Russian President Vladimir Putin has a busy schedule next week in the Belarusian capital of Minsk. On Aug. 26, along with the heads of Belarus and Kazakhstan, the other states that make up the Eurasian Customs Union, Putin will have a face-to-face trilateral summit with Ukraine’s President Petro Poroshenko and a European Union delegation headed by its foreign policy chief, Catherine Ashton, and Energy Commissioner Gunther Oettinger. The summit has an ambitious agenda on the table to try and defuse the Ukraine crisis: ending Russia’s not-so-covert support for rebels in eastern Ukraine; brokering a political settlement between the separatists and the government in Kiev; resolving the energy disputes—including payment of outstanding Ukrainian debts for past deliveries of Russian natural gas—that has led to a complete cessation of supply to Ukraine and imperiled energy deliveries to the rest of Europe; and clarifying how Ukraine’s new association agreement with the EU meshes with its previous commitments to the Eurasian Union.

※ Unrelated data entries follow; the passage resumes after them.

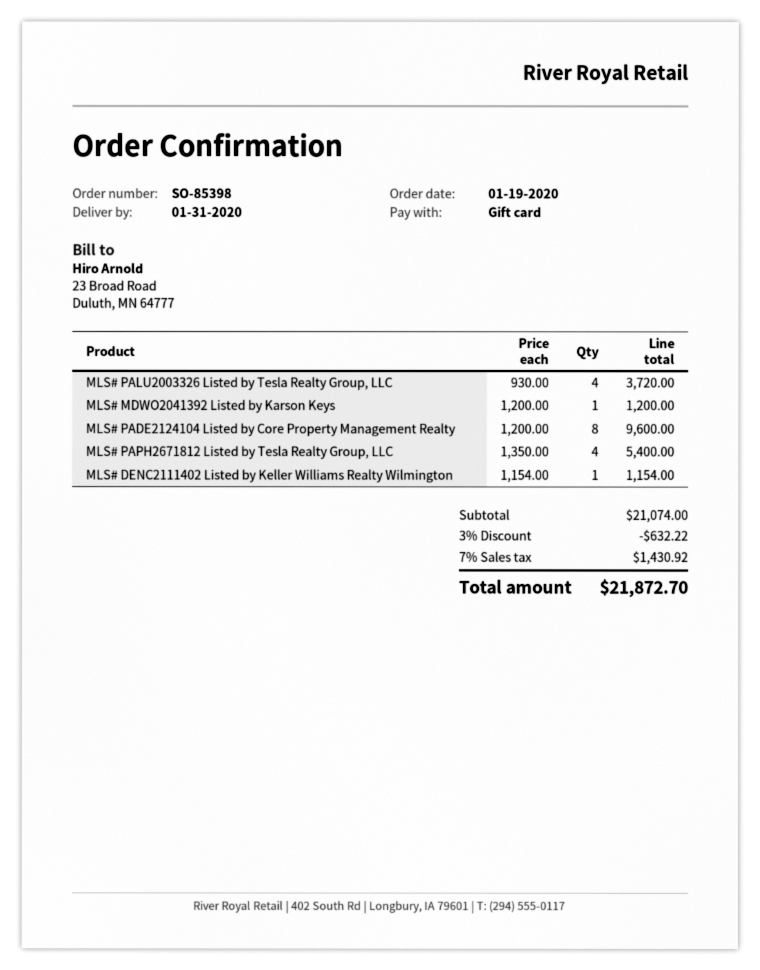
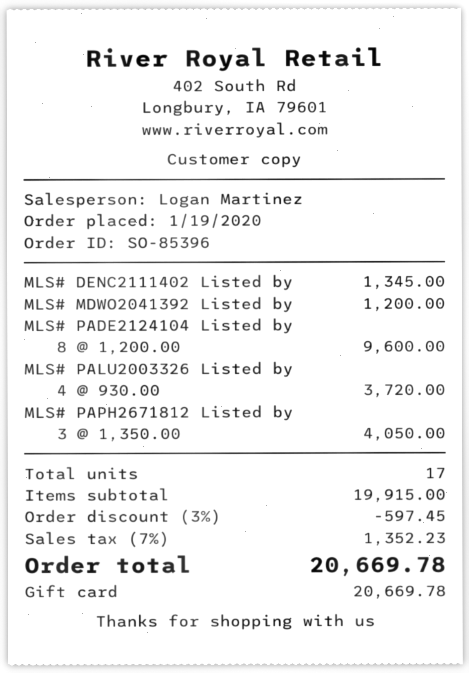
order number: SO-85398 -> SO-85396
MLS# PAPH2671812 Listed by Tesla Realty Group, LLC: 4 x 1350.00 = 5400.00 -> 3 x 1350.00 = 4050.00
MLS# DENC2111402 Listed by Keller Williams Realty Wilmington: 1 x 1154.00 = 1154.00 -> 1 x 1345.00 = 1345.00
subtotal: 21074.00 -> 19915.00
discount: 3% = 632.22 -> 3% = 597.45
tax: 7% = 1430.92 -> 7% = 1352.23
total: 21872.70 -> 20669.78

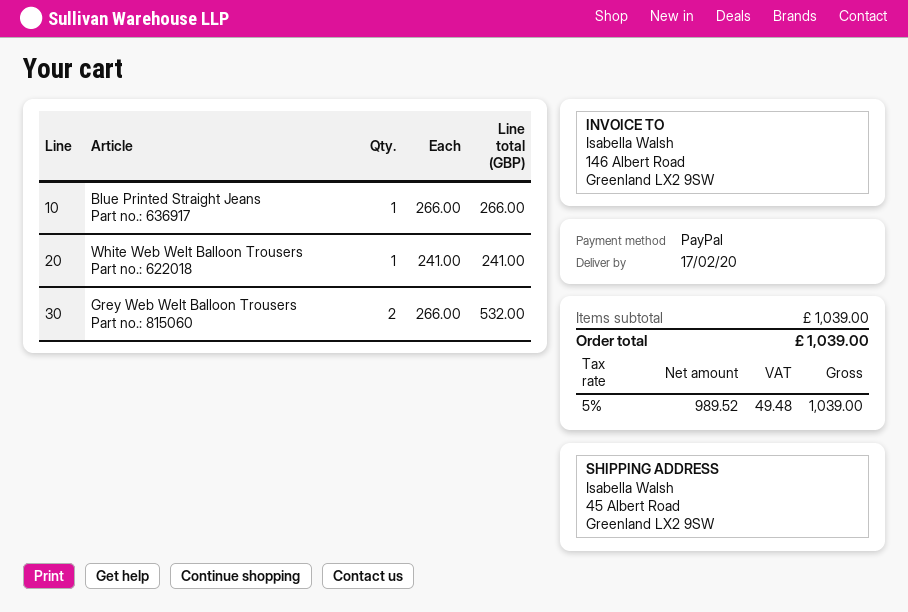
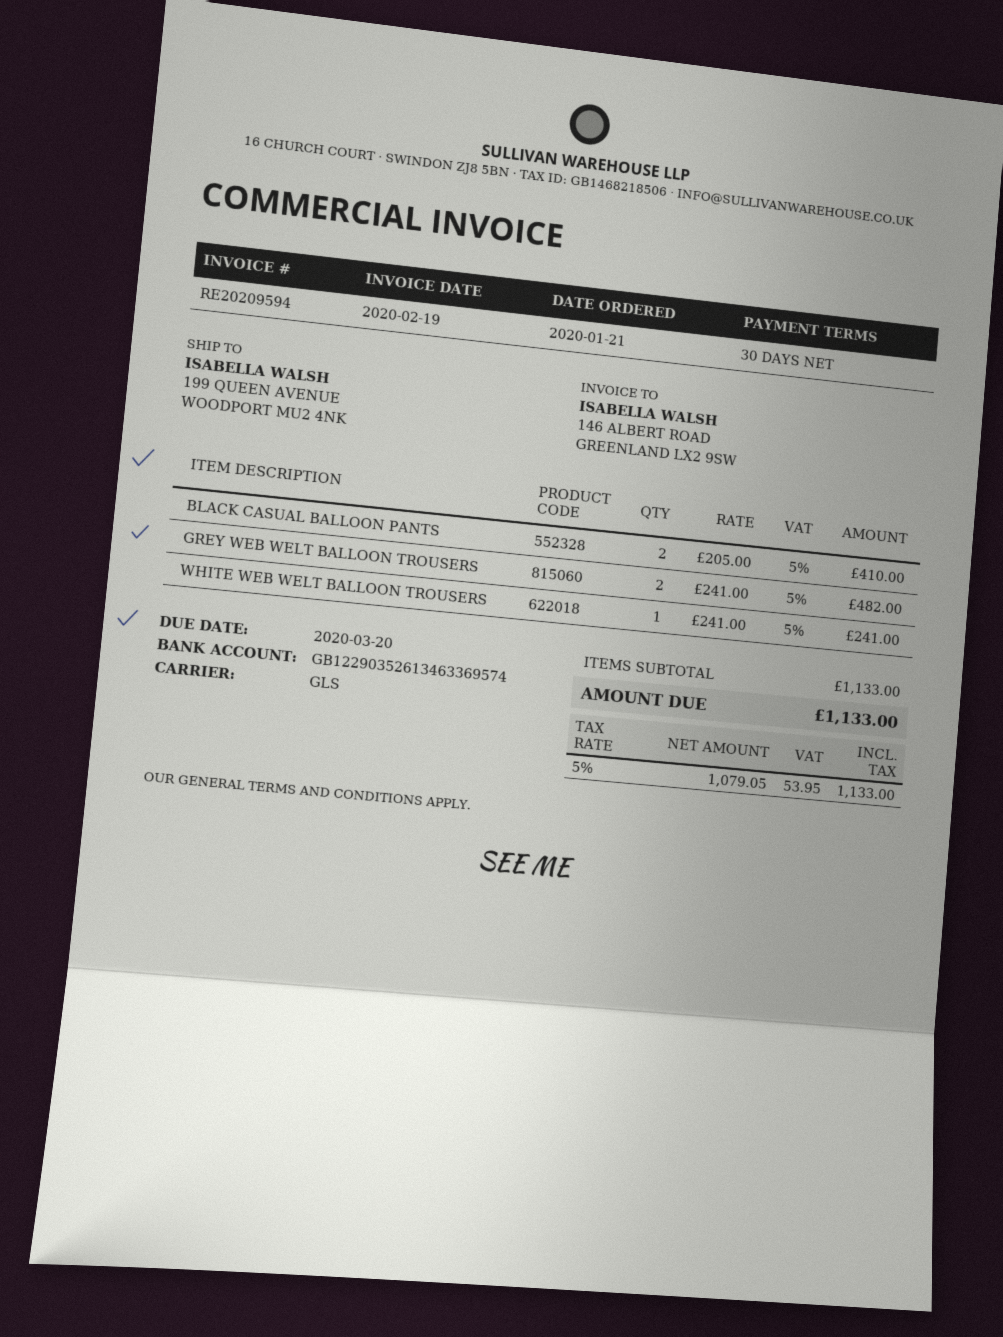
ship to: 45 Albert Road, Greenland LX2 9SW -> 199 QUEEN AVENUE, WOODPORT MU2 4NK
Blue Printed Straight Jeans: 1 x 266.00 = 266.00 -> none
Grey Web Welt Balloon Trousers: 2 x 266.00 = 532.00 -> 2 x 241.00 = 482.00
BLACK CASUAL BALLOON PANTS: none -> 2 x 205.00 = 410.00
subtotal: 1039.00 -> 1133.00
net: 989.52 -> 1079.05
tax: 5% = 49.48 -> 5% = 53.95
total: 1039.00 -> 1133.00

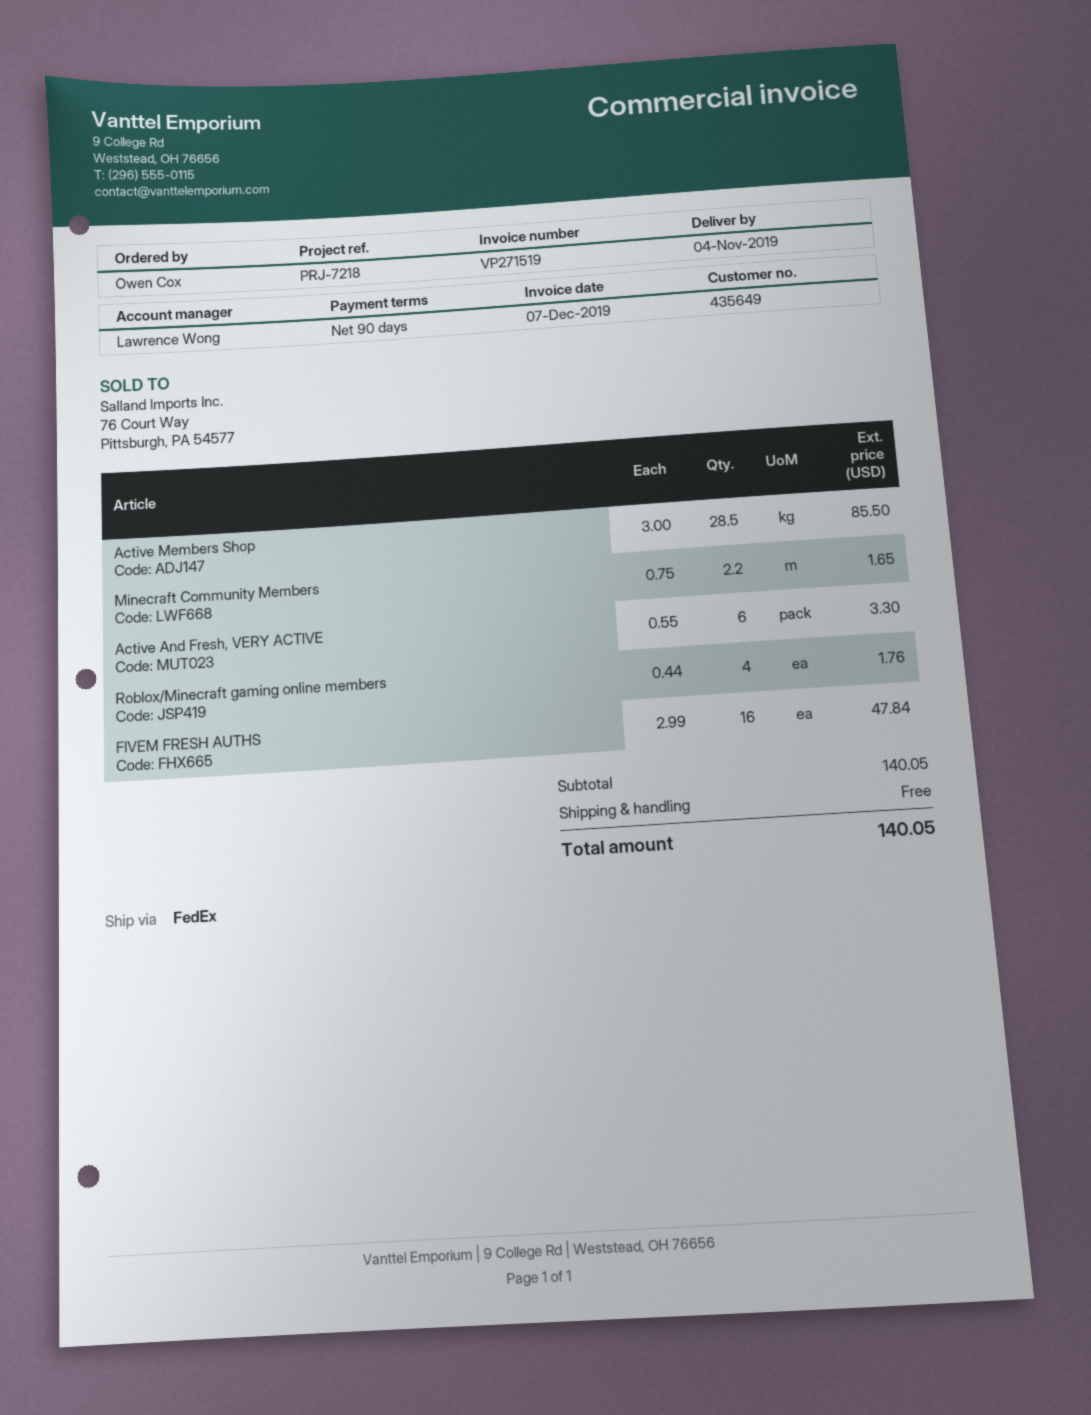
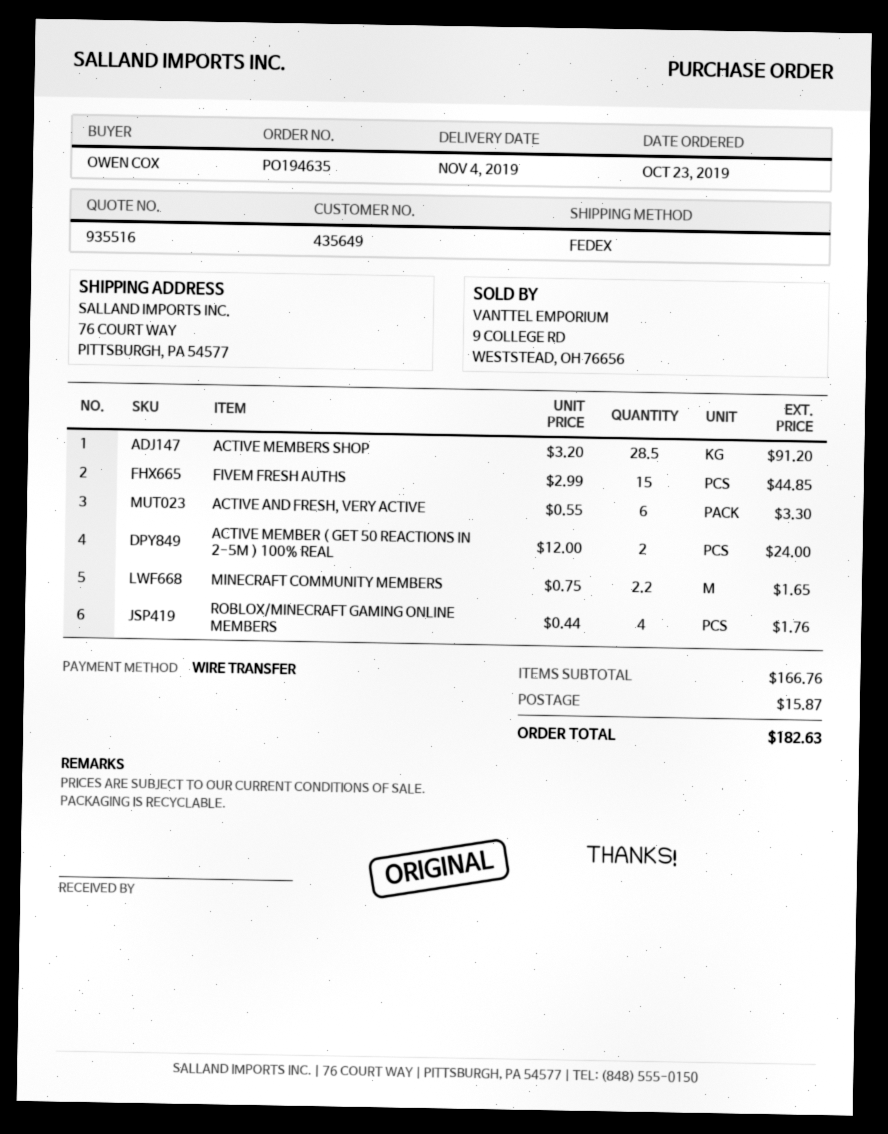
Active Members Shop: 28.5 x 3.00 = 85.50 -> 28.5 x 3.20 = 91.20
FIVEM FRESH AUTHS: 16 x 2.99 = 47.84 -> 15 x 2.99 = 44.85
ACTIVE MEMBER ( GET 50 REACTIONS IN 2-5M ) 100% REAL: none -> 2 x 12.00 = 24.00
subtotal: 140.05 -> 166.76
shipping: 0.00 -> 15.87
total: 140.05 -> 182.63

No one but the most optimistic of observers would predict an immediate breakthrough in Belarus. But it is certainly the hope of German Chancellor Angela Merkel and others that the Minsk talks could lay the foundations for a sustainable roadmap for ending Europe’s worst security crisis since the outbreak of the Yugoslav wars of succession 20 years ago. Assuming that a major breakthrough in ending the Ukraine conflict does occur in Minsk, what next? Can the relationship between Russia and the West return to the status quo prior to the start of the events of Ukraine’s Maidan uprising?
One area that the proposed agenda for the Minsk talks seems to avoid—even though Poroshenko, in keeping with his inaugural address, will no doubt bring up—is the final status of Crimea. Ukraine still maintains the peninsula is an indivisible part of its territory, while Moscow now considers it to be part of the Russian Federation. Despite the imposition of Western sanctions to protest Russia’s invasion and subsequent annexation of Crimea, they are largely symbolic in nature. Their continuation, therefore, does not necessarily preclude a return to largely normal relations. Indeed, one can argue that Russia’s strategy since February has been to get other countries to delink the Crimean question from the larger Ukraine situation, to the point where accepting de facto Russian control over the peninsula is seen as an acceptable price to pay for avoiding a far larger conflagration.